→ WHAT THE EXERCISE ASKS
Find the "726px; top: 44px;" line in the records below and repeat it and every later line exactly, up to the last; do not include pictures.

→ DATA TO EXAMINE
Content starts
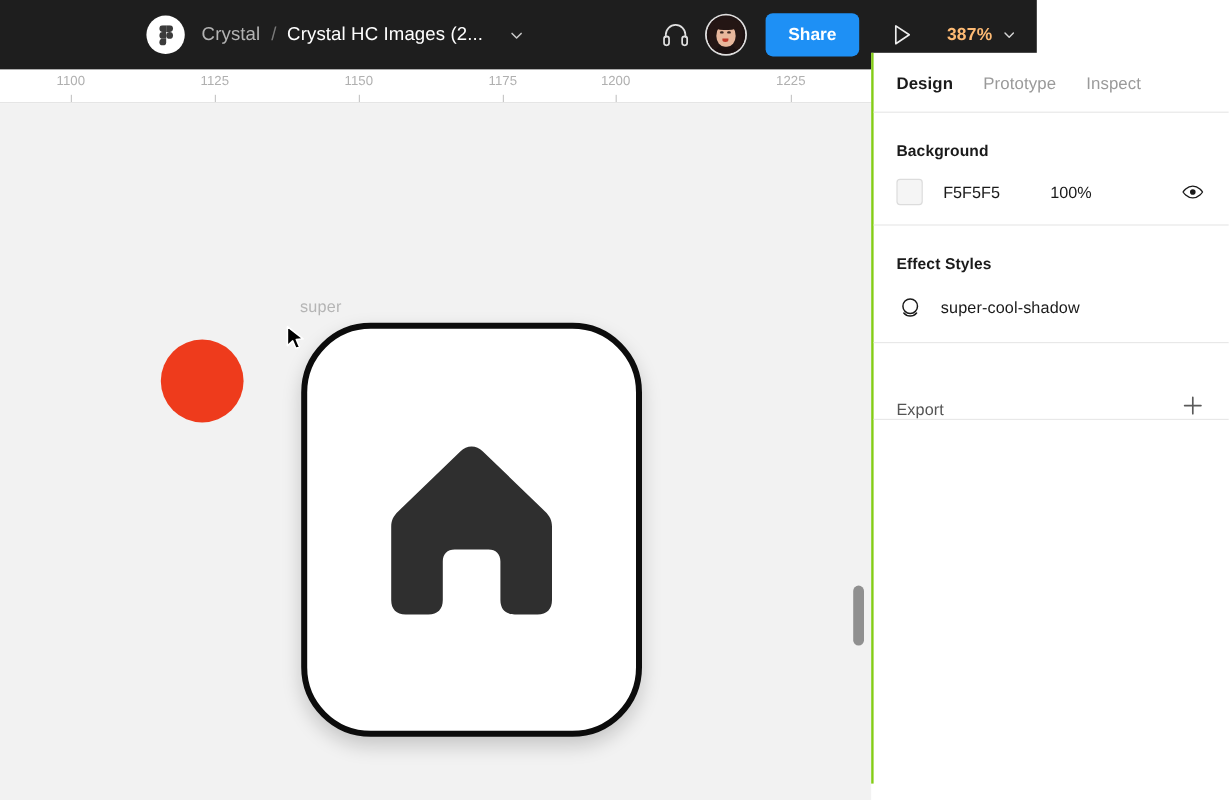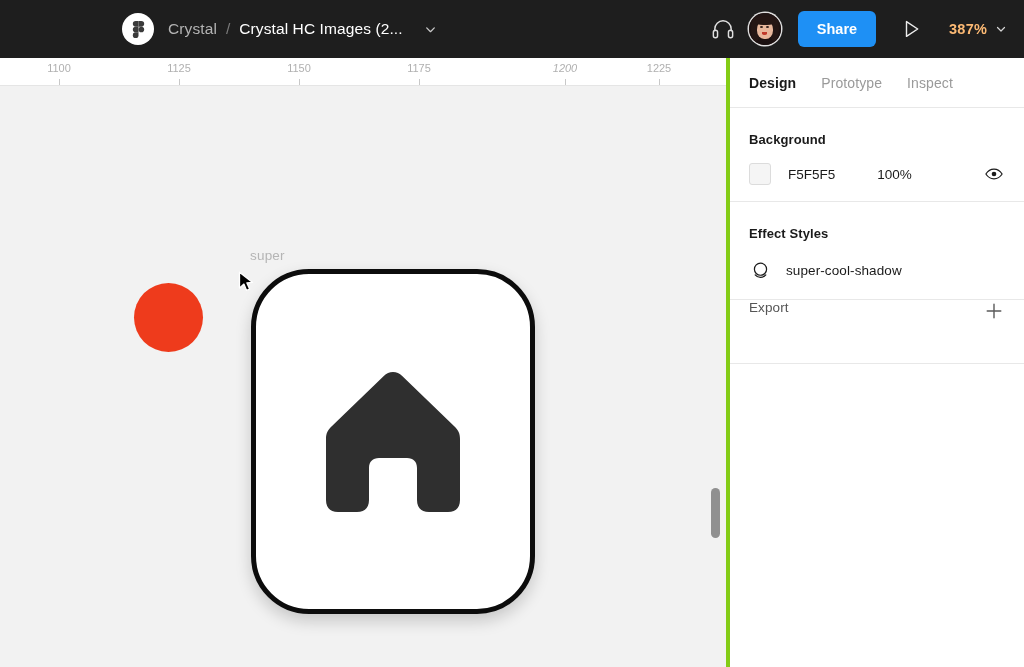--- a/index.html
+++ b/index.html
@@ -23,7 +23,7 @@
   .topbar {
     position: absolute;
     left: 0; top: 0;
-    width: 1024px; height: 58px;
+    width: 864px; height: 58px;
     background: #1e1e1e;
     display: flex;
     align-items: center;

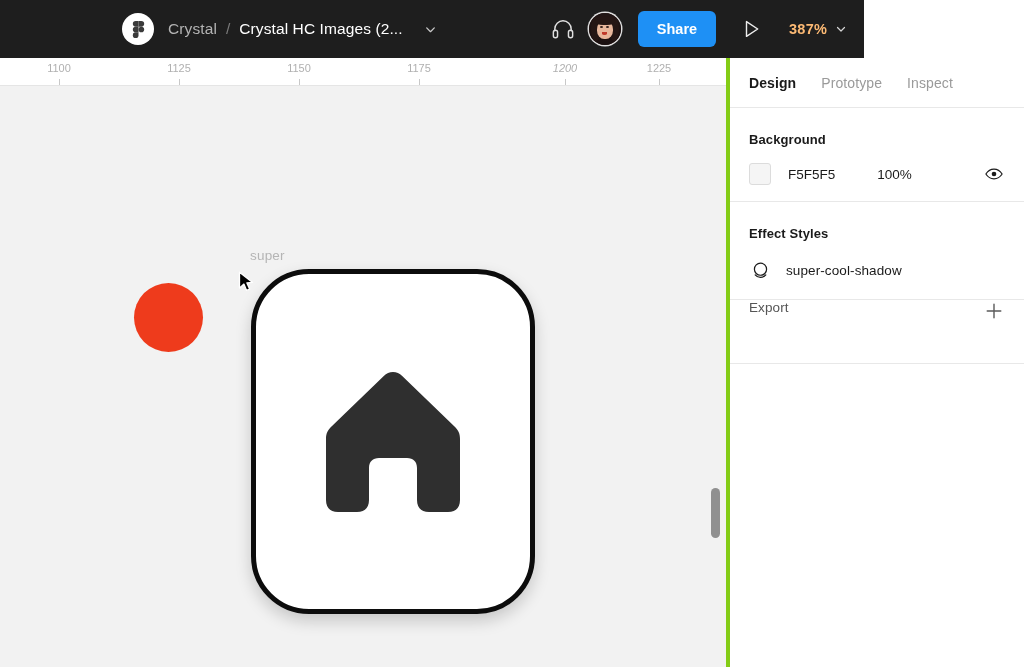--- a/index.html
+++ b/index.html
@@ -464,7 +464,7 @@
       <span class="lbl">1175</span>
       <span class="mark"></span>
     </div>
-    <div class="rtick" style="left:535px;width:60px;font-style:italic;">
+    <div class="rtick" style="left:483px;width:60px;">
       <span class="lbl">1200</span>
       <span class="mark"></span>
     </div>

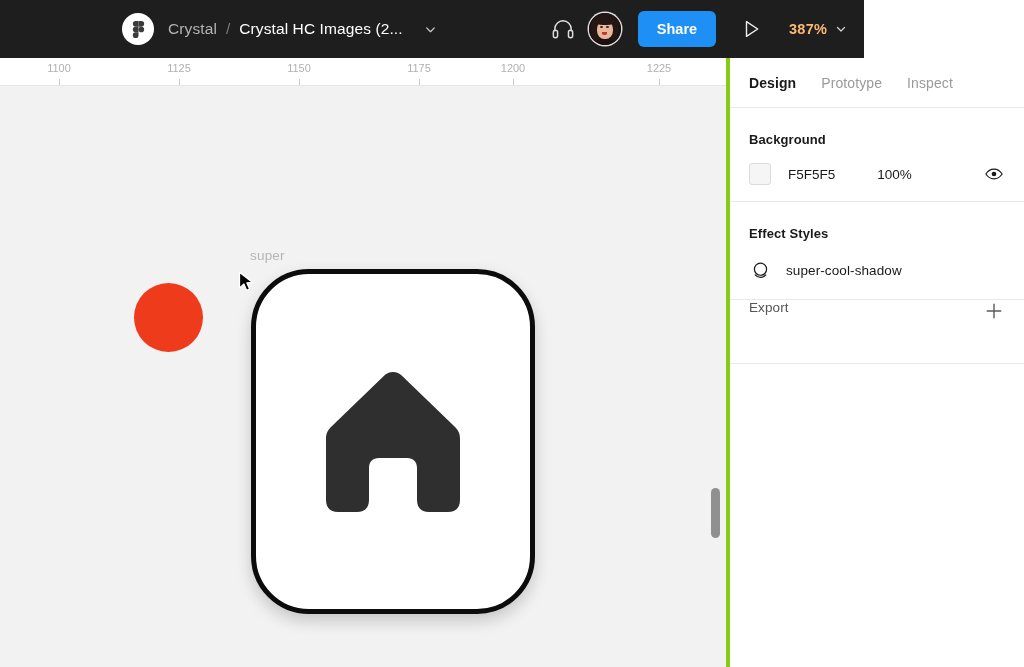--- a/index.html
+++ b/index.html
@@ -265,10 +265,10 @@
   
   .panel {
     position: absolute;
-    left: 726px; top: 58px;
+    left: 726px; top: 44px;
     width: 298px; height: 609px;
     background: #ffffff;
-    border-left: 4px solid #84cc16;
+    border-left: 2px solid #84cc16;
   }
 
   .panel-tabs {

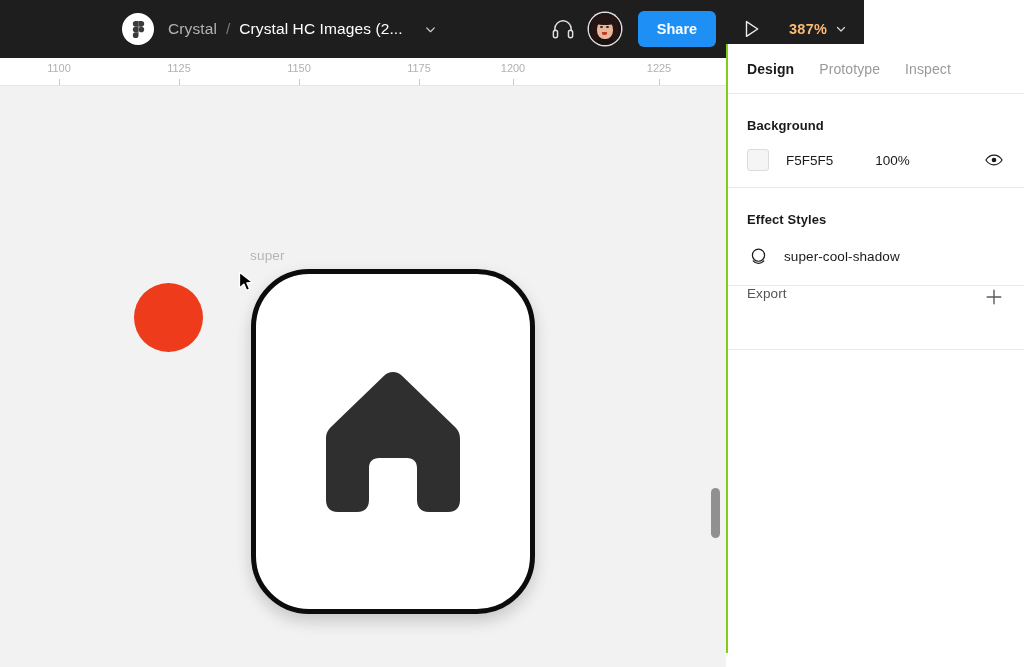--- a/index.html
+++ b/index.html
@@ -359,7 +359,7 @@
 
   .export-row {
     display: flex;
-    align-items: flex-start;
+    align-items: flex-end;
     height: 63px;
   }
   .export-label {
Content ends
→ TASK OUTPUT
+    left: 726px; top: 44px;
     width: 298px; height: 609px;
     background: #ffffff;
-    border-left: 4px solid #84cc16;
+    border-left: 2px solid #84cc16;
   }
 
   .panel-tabs {

--- a/index.html
+++ b/index.html
@@ -359,7 +359,7 @@
 
   .export-row {
     display: flex;
-    align-items: flex-start;
+    align-items: flex-end;
     height: 63px;
   }
   .export-label {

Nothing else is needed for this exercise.